I would feed him and make sure he has some water for now, make sure hes not dehydrated - I know thats what I'd want someone to do if they found my lost cat. Thats great that you are trying to find his owners, have you knocked on doors around the neighborhood? Maybe consider picking up a flea collar for him and some de wormer/revolution?


----------



## Elizabethm (Sep 10, 2010)

i have dewormer and shampoo. my cats get baths monthly. i have not tried knocking on doors yet. busy schedule today. ill try tomarrow. till i do find his owners he has a warm place to sleep and food. and a friend


----------



## Elizabethm (Sep 10, 2010)

*Houdini- found the original owner*

well i just found the owner. they live on my street and posted a lost ad on craigslist. currently though he is missing in action and ill have to find him. my garage door opened last night and he was gone this morning

going to look for him now that im off work. aparently his real name is Zap and his 7 year old owner misses him bad. i feel so sad but happy. the cat went missing halloween night and at least he found someone safe to be with. ive seen him a couple time so i know he wasnt stolen from my garage


----------



## Elizabethm (Sep 10, 2010)

well i refound the kitten and it turns out that when i called the owner to tell her i found him. it was her sisters who lives right downstairs from me. he had walked off when the family was carving pumpkins. when he returned home monday night i took him in to keep him protected and find his family. i was waiting for a post on craigslist and sure enougg it poped up the next day. i called the lady who told me it was her sisters and that she would call her and have her meet me. turns out it is my downstairs neighbor and she was happy i opened my doors to keep him safe and find its home lol.


----------



## ema-leigh (Jan 24, 2010)

lol small world... I'm glad Zap found his way back home :]


----------



## Elizabethm (Sep 10, 2010)

yeah me too. it wasa shock though. the lady came walking out of her colege building next to our apartment and she was my neighbor from downstairs lol. we were both shocked but both very glad. she was happy that i let him stay with me till i found their ad on craigslist. its so close to the halloween times and the kitten could have gotten hurt disapearing while they were carving pumpkins. they were afraid he was stolen and sacrificed for halloween. its really common around my town for college student to do that. college students here have been stealing black dogs and cats and many other animals before and after halloween :-\. im just glad i got him home safe to his family


----------



## Kiko (Sep 18, 2009)

That thing about killing animals on Halloween is done near me to. it's horrifying, my one cat who lives outdoors half the time ALWYAS bring in on halloween cause I get paranoid.


----------



## Elizabethm (Sep 10, 2010)

yeah me too. i have a solid black female (queensford)who i bring inside 2 days before and keep her in 2 days after halloween just to make sure. 

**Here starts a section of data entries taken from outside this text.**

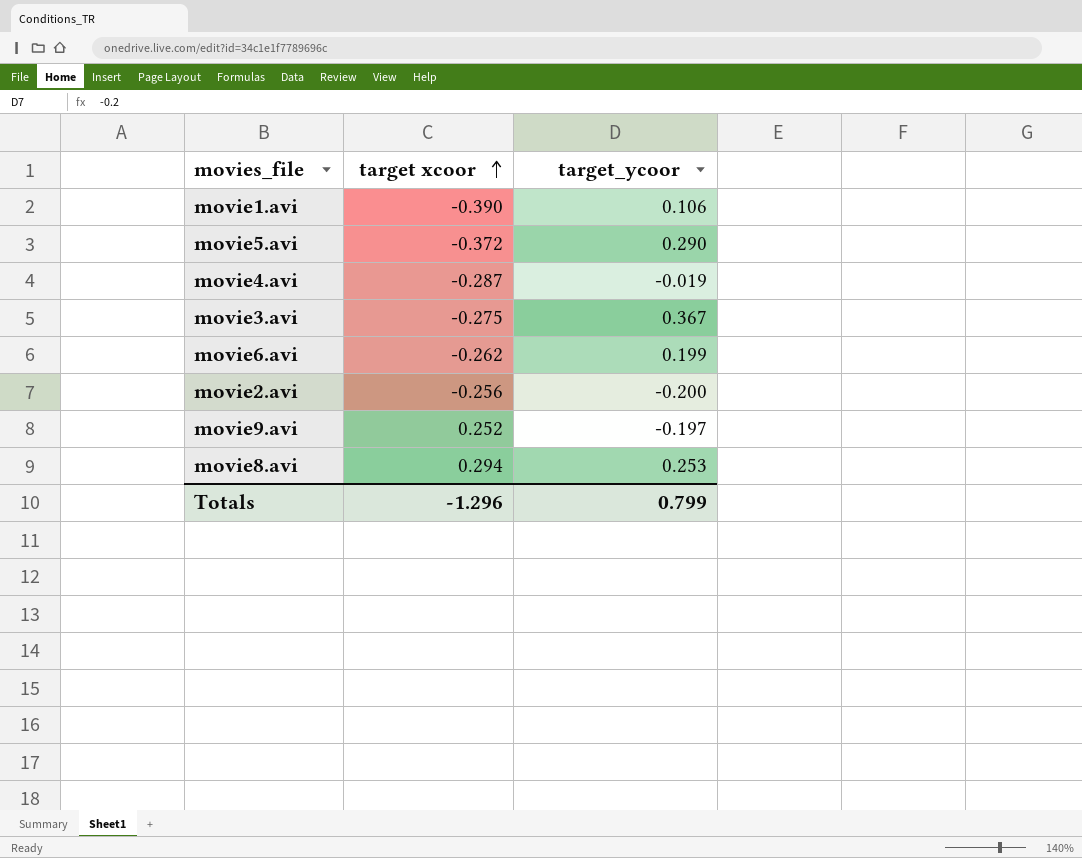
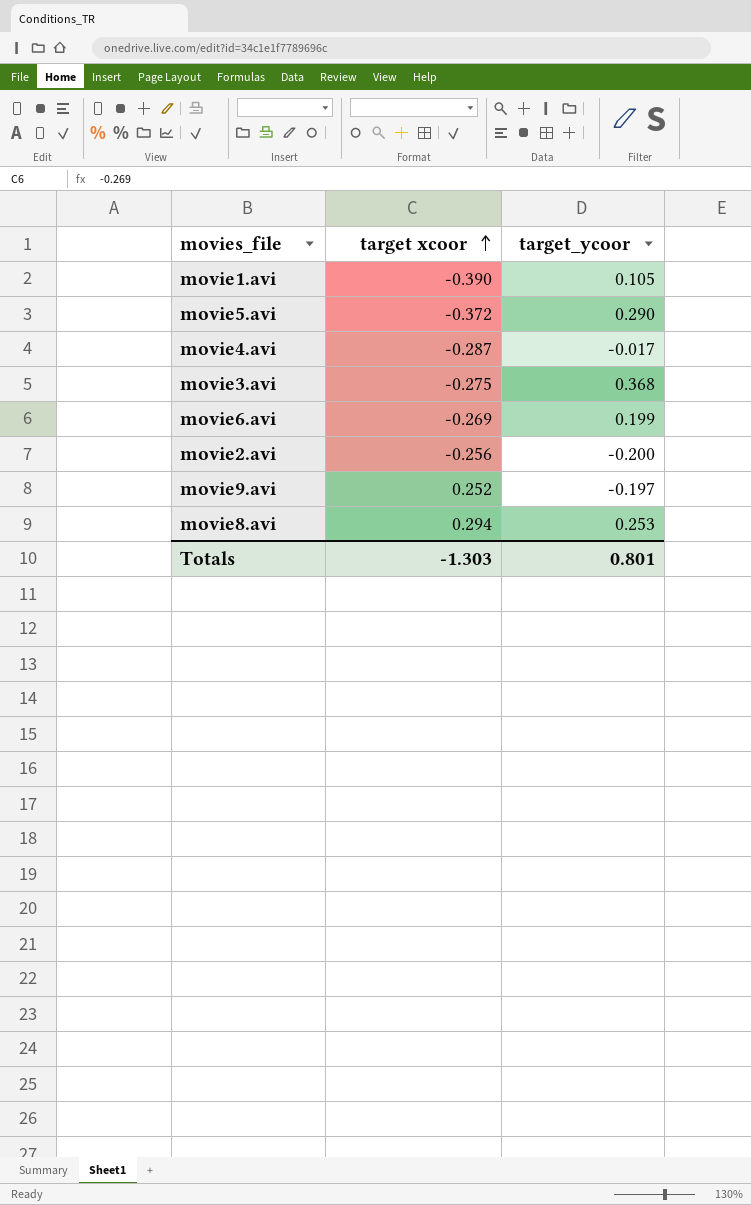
movie1.avi | target_ycoor: 0.106 -> 0.105
movie4.avi | target_ycoor: -0.019 -> -0.017
movie3.avi | target_ycoor: 0.367 -> 0.368
movie6.avi | target xcoor: -0.262 -> -0.269
Totals | target xcoor: -1.296 -> -1.303
Totals | target_ycoor: 0.799 -> 0.801

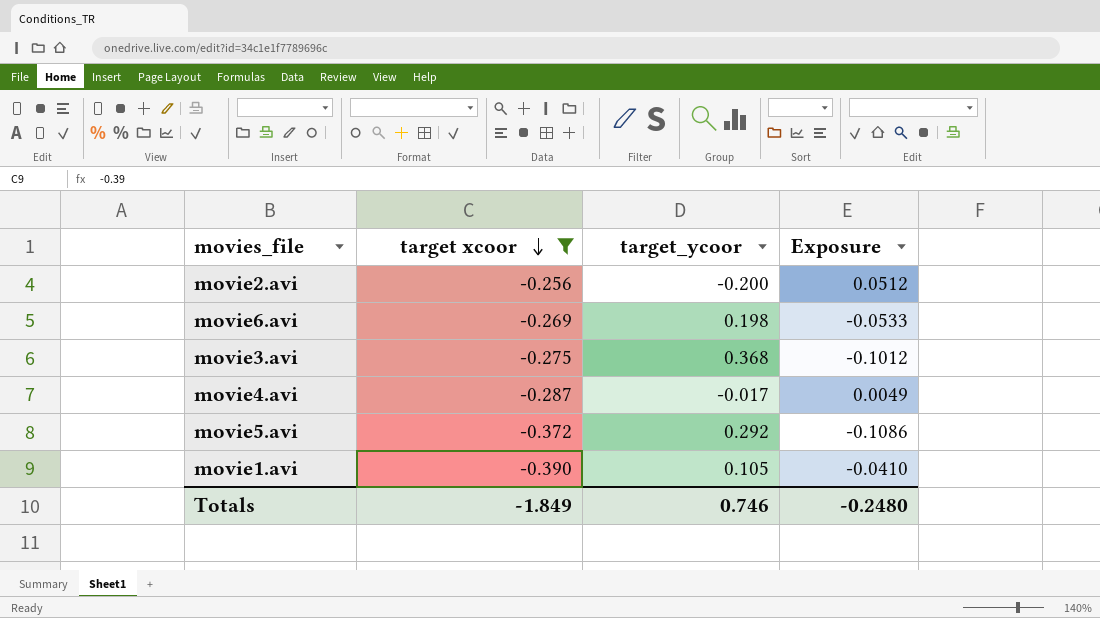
filter: none -> target xcoor <= -0.256
row order: target xcoor ascending -> target xcoor descending
column Exposure | formula: none -> [target xcoor] * [target_ycoor]
movie6.avi | target_ycoor: 0.199 -> 0.198
movie5.avi | target_ycoor: 0.290 -> 0.292
Totals | target xcoor: -1.303 -> -1.849
Totals | target_ycoor: 0.801 -> 0.746

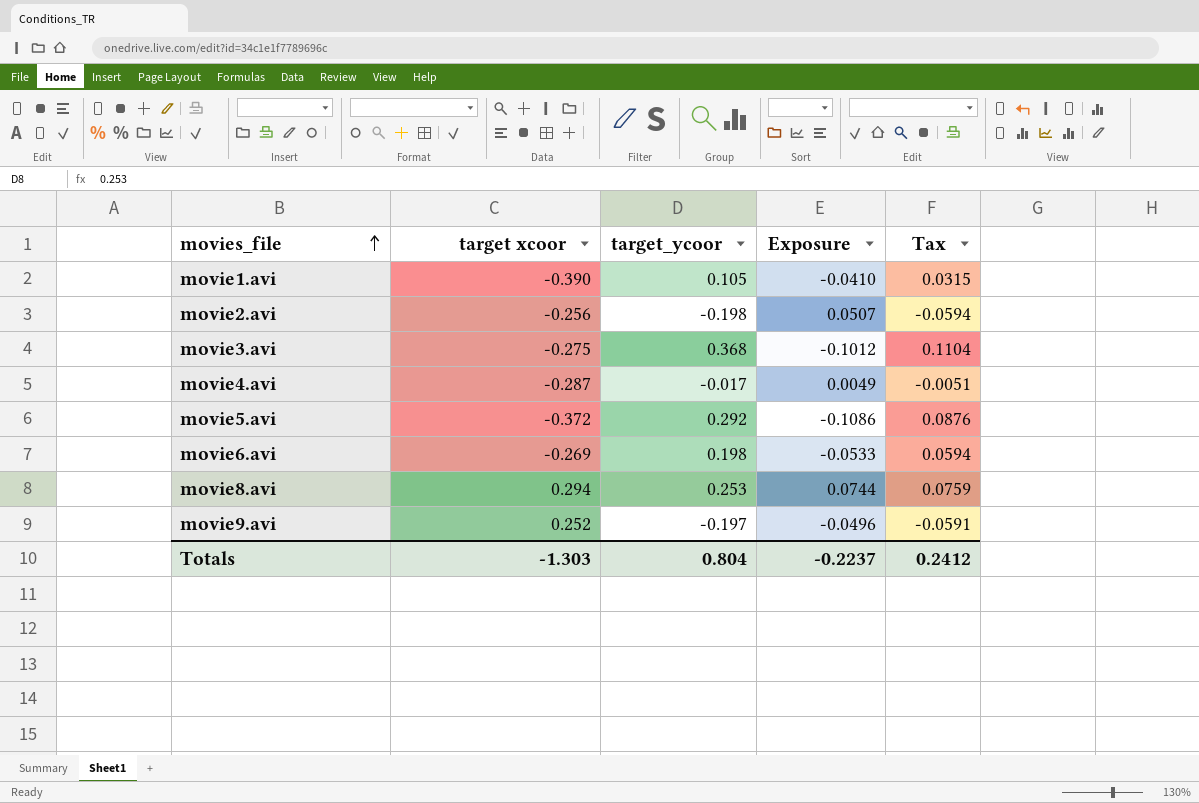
filter: target xcoor <= -0.256 -> none
row order: target xcoor descending -> movies_file ascending
column Tax | formula: none -> [target_ycoor] * 0.3
movie2.avi | target_ycoor: -0.200 -> -0.198
movie2.avi | Exposure: 0.0512 -> 0.0507
Totals | target xcoor: -1.849 -> -1.303
Totals | target_ycoor: 0.746 -> 0.804
Totals | Exposure: -0.2480 -> -0.2237

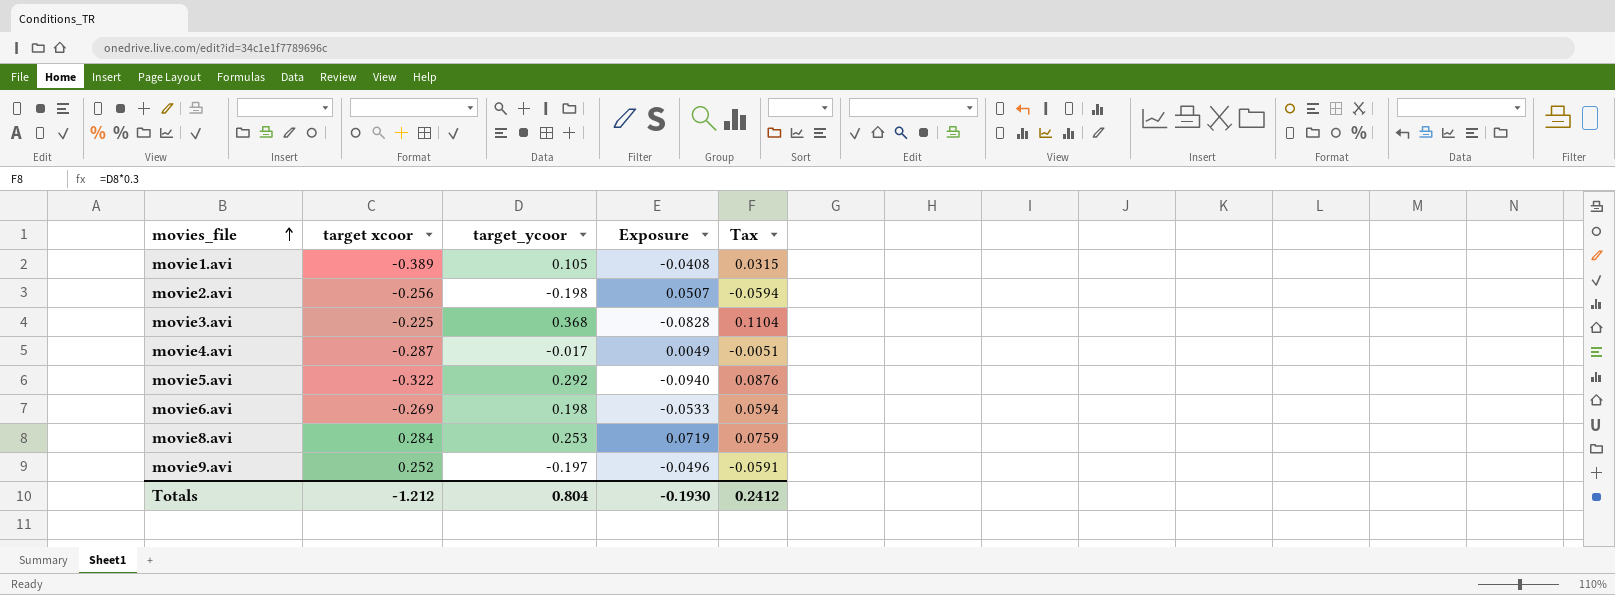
movie1.avi | target xcoor: -0.390 -> -0.389
movie1.avi | Exposure: -0.0410 -> -0.0408
movie3.avi | target xcoor: -0.275 -> -0.225
movie3.avi | Exposure: -0.1012 -> -0.0828
movie5.avi | target xcoor: -0.372 -> -0.322
movie5.avi | Exposure: -0.1086 -> -0.0940
movie8.avi | target xcoor: 0.294 -> 0.284
movie8.avi | Exposure: 0.0744 -> 0.0719
Totals | target xcoor: -1.303 -> -1.212
Totals | Exposure: -0.2237 -> -0.1930

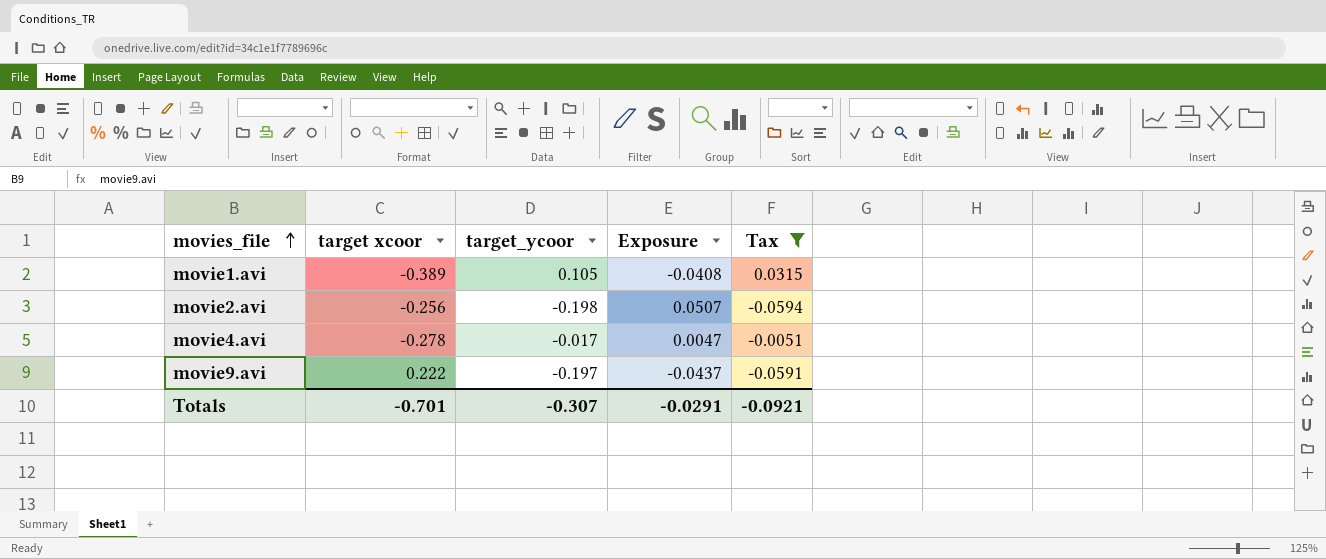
filter: none -> Tax <= 0.0315
movie4.avi | target xcoor: -0.287 -> -0.278
movie4.avi | Exposure: 0.0049 -> 0.0047
movie9.avi | target xcoor: 0.252 -> 0.222
movie9.avi | Exposure: -0.0496 -> -0.0437
Totals | target xcoor: -1.212 -> -0.701
Totals | target_ycoor: 0.804 -> -0.307
Totals | Exposure: -0.1930 -> -0.0291
Totals | Tax: 0.2412 -> -0.0921

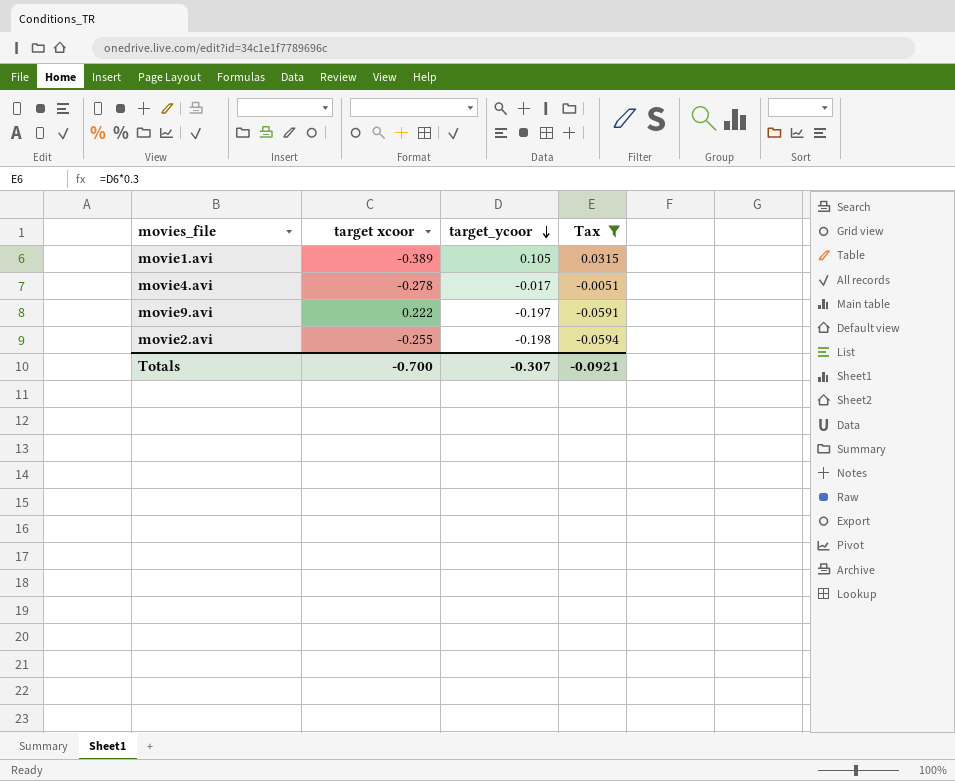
row order: movies_file ascending -> target_ycoor descending
column Exposure | formula: [target xcoor] * [target_ycoor] -> none
movie2.avi | target xcoor: -0.256 -> -0.255
Totals | target xcoor: -0.701 -> -0.700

i had an incident with a solid black male kitten (my baby boy kingsford) of mine who was playing on our driving road gravel. he was playing with a bug and the person swerved into our parking lot and crushed him, then drove off full speed. i was devistated and so was kingsford brother T.C. he walked over to kingsford body and laid his head and paw over him and refused to stand up until i burried him. then T.C. sulked for weeks in a chair in our backyard. i was afraid id have to0 take him to the vet cause i didnt see him eat or drink the whole time.


----------



## treblyk (Sep 24, 2010)

Yeah the animal killing around halloween is sick. The shelter I volunteer at won't adopt out any black animals to anyone for the entire month of october, and if someone does get to have one, the shelter sends someone to do house checks on the animal.


----------